A High Dose of Tech
"Some grocery stores have better technology than our hospitals and clinics." Tommy Thompson, secretary of health and human services
But while hospitals are starting to embrace technology, many are doing so tentatively, having observed the bruises suffered by early adopters. It's not just high cost, or software that needs further tweaking. Old-fashioned stubbornness has been a source of frequent hiccups and occasional debacles. And notwithstanding Thompson's grand plan, a blueprint remains to be drawn up, so wiring up is being done piecemeal. A healthcare system with a number of small or rural hospitals might opt first to fund remote intensive-care monitoring. California hospitals, on the other hand, must submit detailed plans for reducing medication errors by next January, so they might focus on computerized drug orders.
Three features of wired hospitals are especially meaningful to patients: taking the guesswork out of ordering medications, preventing errors when medications are brought to the bedside, and giving patients access to their medical records through a website. For a closer look, read on.
Killer prescription pads
A small piece of paper doesn't look like a deadly weapon, but much of the concern over patient safety and hopes attached to technology have centered on the innocuous prescription pad. No one seriously argues that relying on handwritten drug orders is anything other than antiquated, inefficient, and dangerous.
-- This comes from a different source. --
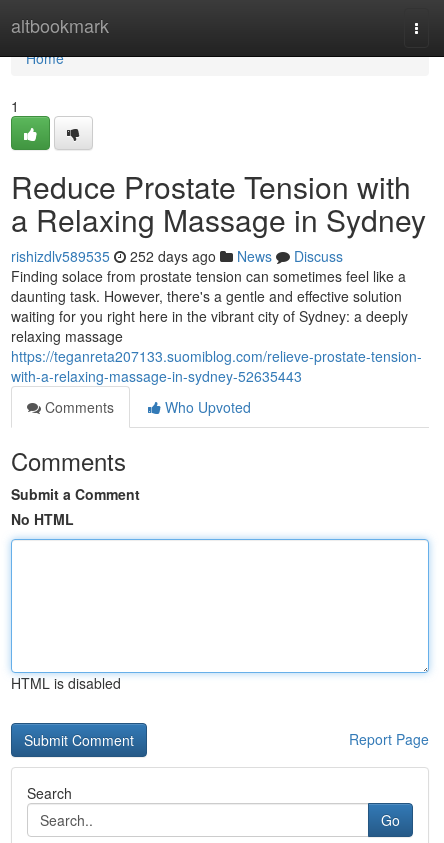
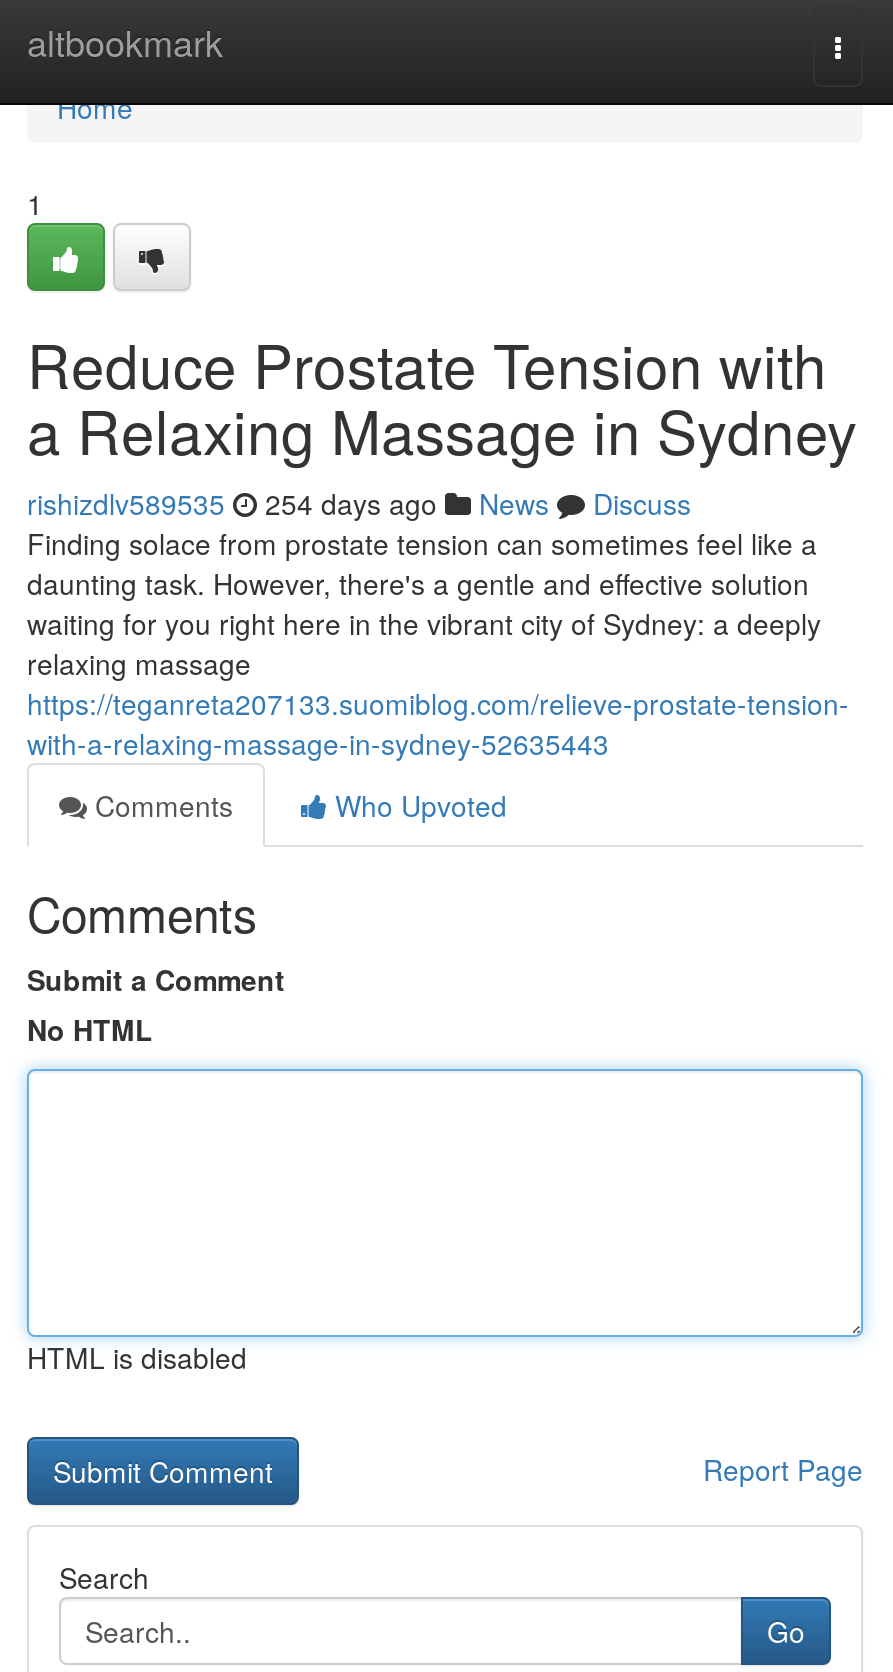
- rishizdlv589535 252 days ago News Discuss
+ rishizdlv589535 254 days ago News Discuss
Many of the more than 1 million serious medication errors estimated by Leapfrog to occur in hospitals every year, killing 7,000 patients and driving up healthcare costs by an estimated $2 billion, start with a physician's sloppy scrawl.
The high-tech remedy is computerized physician order entry, or CPOE. Placing orders by computer for medications--and, as a side benefit, for lab tests, special diets, and other procedures--not only eliminates confusion caused by barely legible scrawls but moves medications to patients faster and minimizes the possibility of incorrect dosages and dangerous drug interactions.
In studies, CPOE has cut serious medical errors by 55 percent or more, and Mark Zielazinski, chief information officer for El Camino Hospital in Mountain View, Calif., thinks that may be too conservative. The hospital started using computerized order entry more than 30 years ago--the first in the country to do so, says Zielazinski--working in tandem with Lockheed Martin. Error rates weren't recorded until 1992, but since then, he says, the number of errors per 1,000 patient-days has dropped from approximately 12 to six last year and now stands at four, a decline of 67 percent in a 12-year span.
In a CPOE-equipped hospital, the physician logs in to a computer that might be a terminal in a corridor niche, a laptop on a wheeled cart, or even, as at El Camino, a wireless tablet PC. Depending on the system, the doctor might key in the name of the drug and the dose, or point and click from a list of medications she regularly prescribes. The order is automatically forwarded to the hospital pharmacy and to nurses responsible for administering the medication.
Even a relatively narrow application like CPOE, however, demands a substantial foundation. A database consisting of detailed medical records for each patient in electronic form must be created and scrupulously kept up to the minute. Custom hardware and software packages must be installed. The human beings who will make or break the new system must be trained. Their cooperation is vital, and winning it can be tough.